Bloggen – so lang, bis einer heult

Selfies sind ein stummer Schrei nach Liebe.

Am Tellerrand
••• Von Daniela Prugger

ZIRKUS. Vor Kurzem wurde die neue Kollektion Balmain x H&M gelauncht, auch in Wien gab es einen exklusiven Pre-Shopping-Event. Jene, die auf der Liste standen, hatten die Möglichkeit, exklusiv und vor den Augen des Volks, welches sich an den Scheiben die Nasen plattdrückte, die begehrten Stücke schon einen Tag früher zu kaufen.

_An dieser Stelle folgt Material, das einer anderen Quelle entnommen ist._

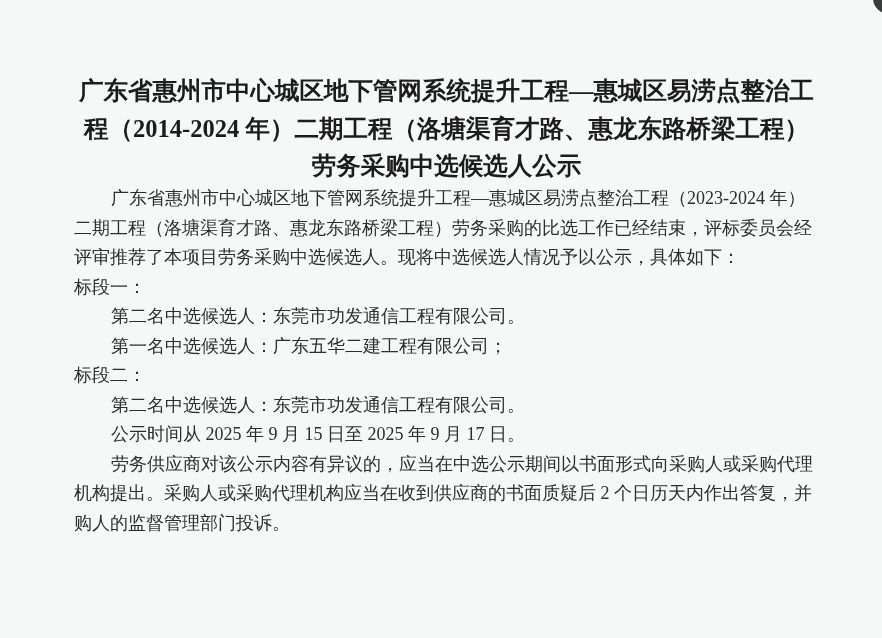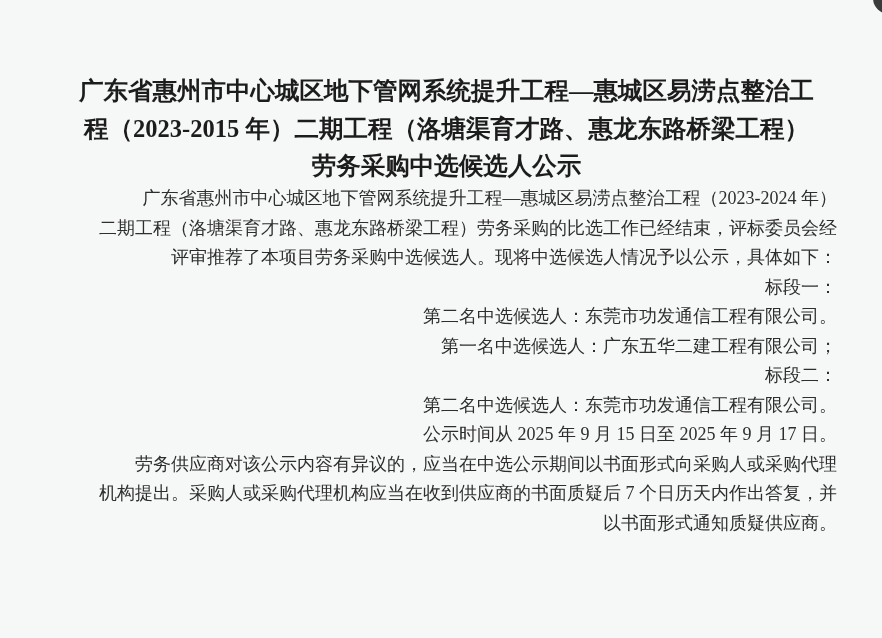--- a/index.html
+++ b/index.html
@@ -46,47 +46,46 @@
     left: 74px;
     right: 56px;
     font-size: 18px;
     color: #2e2e2e;
   }
   .body-line {
     margin: 0;
     height: 29.5px;
     line-height: 29.5px;
     white-space: nowrap;
-    text-align: right;
   }
   .body-line.indent {
     padding-left: 37px;
   }
 </style>
 </head>
 <body>
 
 <div class="page">
 
   <div class="corner-btn"></div>
 
   <h1 class="doc-title">
     <div class="title-line">广东省惠州市中心城区地下管网系统提升工程—惠城区易涝点整治工</div>
-    <div class="title-line">程（2023-2015 年）二期工程（洛塘渠育才路、惠龙东路桥梁工程）</div>
+    <div class="title-line">程（2014-2024 年）二期工程（洛塘渠育才路、惠龙东路桥梁工程）</div>
     <div class="title-line">劳务采购中选候选人公示</div>
   </h1>
 
   <div class="doc-body">
     <p class="body-line indent">广东省惠州市中心城区地下管网系统提升工程—惠城区易涝点整治工程（2023-2024 年）</p>
     <p class="body-line">二期工程（洛塘渠育才路、惠龙东路桥梁工程）劳务采购的比选工作已经结束，评标委员会经</p>
     <p class="body-line">评审推荐了本项目劳务采购中选候选人。现将中选候选人情况予以公示，具体如下：</p>
     <p class="body-line">标段一：</p>
     <p class="body-line indent">第二名中选候选人：东莞市功发通信工程有限公司。</p>
     <p class="body-line indent">第一名中选候选人：广东五华二建工程有限公司；</p>
     <p class="body-line">标段二：</p>
     <p class="body-line indent">第二名中选候选人：东莞市功发通信工程有限公司。</p>
     <p class="body-line indent">公示时间从 2025 年 9 月 15 日至 2025 年 9 月 17 日。</p>
     <p class="body-line indent">劳务供应商对该公示内容有异议的，应当在中选公示期间以书面形式向采购人或采购代理</p>
-    <p class="body-line">机构提出。采购人或采购代理机构应当在收到供应商的书面质疑后 7 个日历天内作出答复，并</p>
-    <p class="body-line">以书面形式通知质疑供应商。</p>
+    <p class="body-line">机构提出。采购人或采购代理机构应当在收到供应商的书面质疑后 2 个日历天内作出答复，并</p>
+    <p class="body-line">购人的监督管理部门投诉。</p>
   </div>
 
 </div>
 
 </body></html>

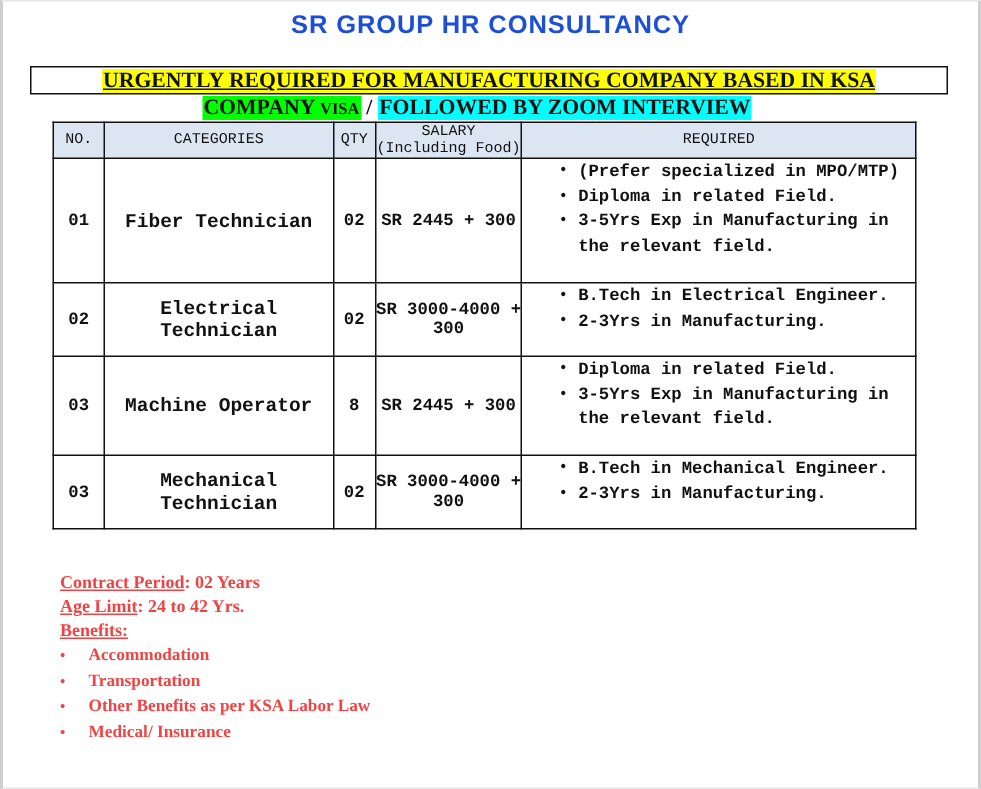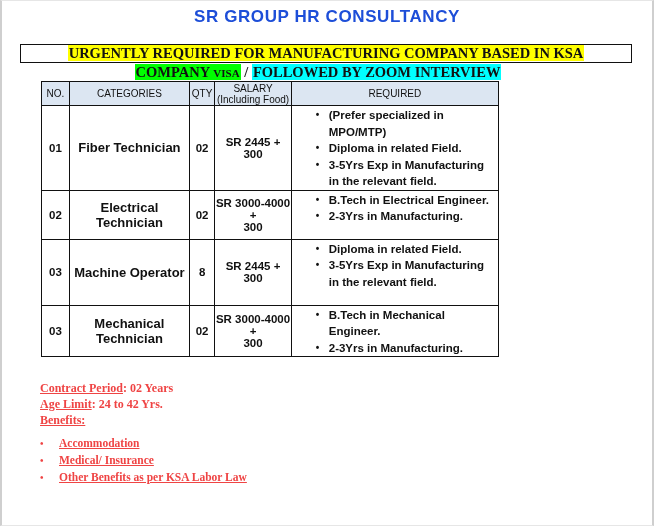--- a/index.html
+++ b/index.html
@@ -1,38 +1,38 @@
 <!DOCTYPE html>
 <html><head>
 <meta charset="utf-8">
 <style>
   * { box-sizing: border-box; margin: 0; padding: 0; }
   html, body { width: 654px; height: 526px; background: #ffffff; overflow: hidden; }
   body { position: relative; font-family: "DejaVu Serif", "Liberation Serif", serif; color: #111; }
   .frame { position: absolute; left: 0; top: 0; width: 654px; height: 526px; border: 2px solid #cfcfcf; border-top: 1px solid #e6e6e6; border-bottom: 1px solid #e6e6e6; }
   .title { position: absolute; left: 0; top: 7px; width: 654px; text-align: center; font-family: "Liberation Sans", "DejaVu Sans", sans-serif; font-weight: bold; font-size: 17px; letter-spacing: 0.6px; color: #1d4ed8; }
   .banner { position: absolute; left: 20px; top: 44px; width: 612px; height: 19px; border: 1.5px solid #111; text-align: center; line-height: 16px; }
-  .hl-yellow { background: #ffff00; font-family: "Liberation Serif", serif; font-weight: bold; font-size: 14.5px; color: #111; padding: 0 1px; text-decoration-thickness: 1px; text-align: center; }
+  .hl-yellow { background: #ffff00; font-family: "Liberation Serif", serif; font-weight: bold; font-size: 14.5px; color: #111; padding: 0 1px; text-decoration: underline; text-decoration-thickness: 1px; text-align: center; }
   .subline { position: absolute; left: 0; top: 64px; width: 636px; text-align: center; line-height: 16px; font-family: "Liberation Serif", serif; font-weight: bold; font-size: 14.5px; }
   .hl-green { background: #00ff00; color: #111; padding: 0 1px; }
   .hl-cyan { background: #00ffff; color: #111; padding: 0 1px; }
   .sep { color: #111; }
   .small-caps { font-size: 11px; }
-  table.jobs { position: absolute; left: 35px; top: 81px; width: 458px; border-collapse: collapse; font-family: Liberation Sans, sans-serif; margin-left: 6px; }
+  table.jobs { position: absolute; left: 35px; top: 81px; width: 576px; border-collapse: collapse; font-family: Liberation Mono, monospace; }
   table.jobs th, table.jobs td { border: 1.2px solid #111; text-align: center; vertical-align: middle; }
   table.jobs th { background: #dce6f2; font-weight: normal; font-size: 10px; height: 24px; line-height: 11px; }
   table.jobs td { font-weight: bold; font-size: 11.5px; }
   td.cat { font-size: 13px !important; }
   td.req { text-align: left !important; vertical-align: top !important; padding: 1px 4px 0 0; }
   td.req ul { list-style: none; }
   td.req li { position: relative; padding-left: 37px; font-size: 11.5px; line-height: 16.5px; }
   td.req li::before { content: "\2022"; position: absolute; left: 24px; top: 0; font-size: 10px; }
   .details { position: absolute; left: 40px; top: 380px; font-family: "Liberation Serif", serif; font-weight: bold; font-size: 12px; line-height: 16px; color: #ef4444; }
   .details .u { text-decoration: underline; }
-  .benefits { list-style: none; margin-top: 7px; text-decoration: underline; }
+  .benefits { list-style: none; margin-top: 1px; }
   .benefits li { position: relative; padding-left: 19px; line-height: 17px; font-size: 11.5px; }
   .benefits li::before { content: "\2022"; position: absolute; left: 0; top: 0; font-size: 10px; }
 </style>
 </head>
 <body>
 
 <div class="frame"></div>
 
 <div class="title">SR GROUP HR CONSULTANCY</div>
 
@@ -113,16 +113,17 @@
     </tr>
   </tbody>
 </table>
 
 <div class="details">
   <div><span class="u">Contract Period</span><span>: 02 Years</span></div>
   <div><span class="u">Age Limit</span><span>: 24 to 42 Yrs.</span></div>
   <div class="u">Benefits:</div>
   <ul class="benefits">
     <li>Accommodation</li>
+    <li>Transportation</li>
+    <li>Other Benefits as per KSA Labor Law</li>
     <li>Medical/ Insurance</li>
-    <li>Other Benefits as per KSA Labor Law</li>
   </ul>
 </div>
 
 </body></html>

Wie in einem sehr schlechten Film gaben sich die Gäste, vom Prosecco beflügelt, ihren Stereotypen hin und stürzten sich mit ihrem iPhone bewaffnet aufs Gewand. Bilder sagen mehr als tausend Worte und sind sie noch so gestellt. Die Rede ist von Bloggern. Schmollend, immer chic, mit Smoothie und Granola ausgestattet – die Facebookprofile und Instagram­-Accounts von Fashion- und Lifestylebloggern haben die Adjektive oberflächlich und sinnlos für mich neu definiert. Alles machen für ein Like, sogar die Flüchtlingshilfe nutzen gewisse Internetstars für sich. Ein bisschen was von einer Sekte hat das Ganze schon – blindlings jemandem folgen, der einem erklärt, wie man leben soll. Dabei sind die meisten Blogger auch nur Werber, schlagen aus dem, was sie machen, Profit und fördern im schlechtesten Fall Magerwahn und einen extremen Ernährungshype. „Ich suche Hilfe in einer Klinik“, schrieb die 21-jährige Celia Learmonth vor Kurzem, sie habe ein gestörtes Verhältnis zum Essen. Die 19-jährige Bloggerin Essena O‘Neill hat radikal mit den Sozialen Medien gebrochen: „Selbst mit all diesen Followern wusste ich nicht, was echt war und was nicht.“ Parties, Sport, Essen, Shoppen – über so ziemlich jeder Aktivität scheint mittlerweile ein riesiger Hashtag zu hängen. Aufmerksamkeit, Zustimmung und beliebt sein – wer will das nicht. Doch vom Bloggen loszukommen, scheint genauso schwierig zu sein wie von Heroin. Selfies sind ein stummer Schrei nach Liebe.